INFORMATION PROVIDED below:
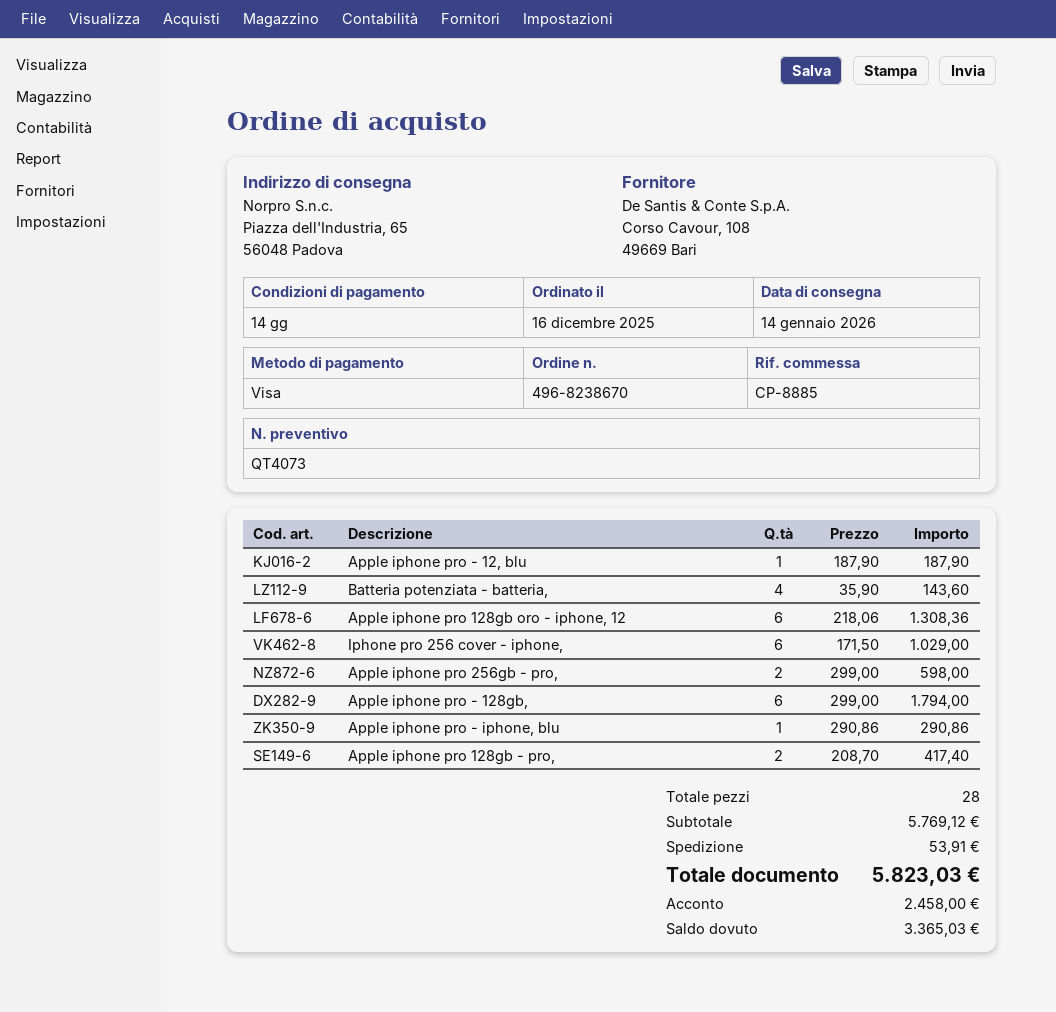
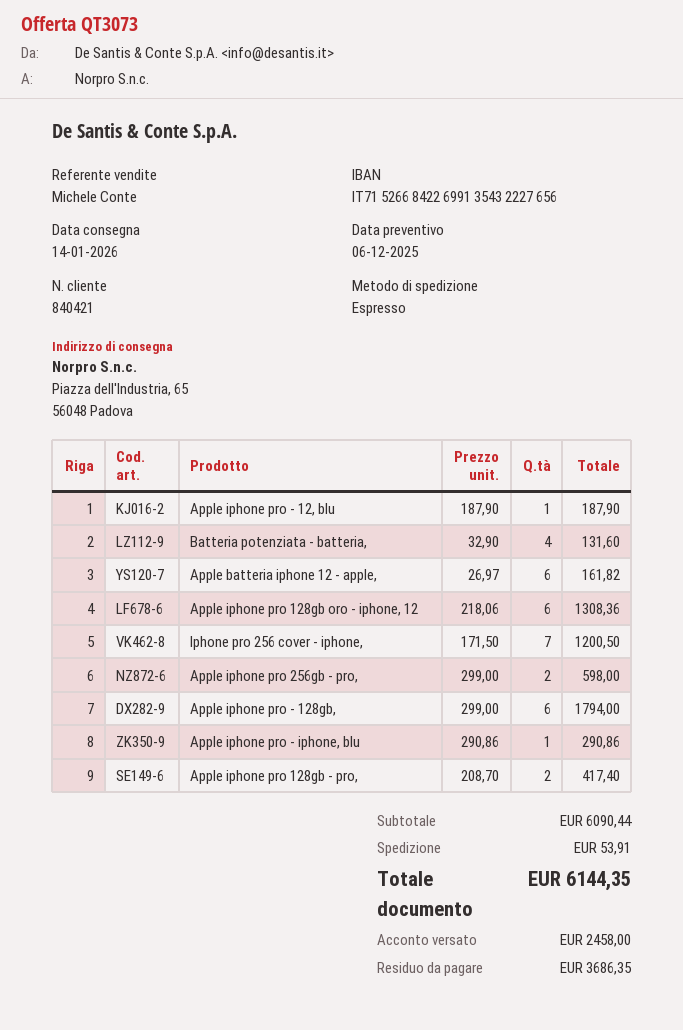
quote number: QT4073 -> QT3073
Batteria potenziata - batteria,: 4 x 35.90 = 143.60 -> 4 x 32.90 = 131.60
Iphone pro 256 cover - iphone,: 6 x 171.50 = 1029.00 -> 7 x 171.50 = 1200.50
Apple batteria iphone 12 - apple,: none -> 6 x 26.97 = 161.82
subtotal: 5769.12 -> 6090.44
total: 5823.03 -> 6144.35
balance: 3365.03 -> 3686.35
End of INFORMATION PROVIDED.
## WHAT TO PRODUCE
The lines to show are those in the data above that include "batteria".

## TASK RESPONSE
Batteria potenziata - batteria,: 4 x 35.90 = 143.60 -> 4 x 32.90 = 131.60
Apple batteria iphone 12 - apple,: none -> 6 x 26.97 = 161.82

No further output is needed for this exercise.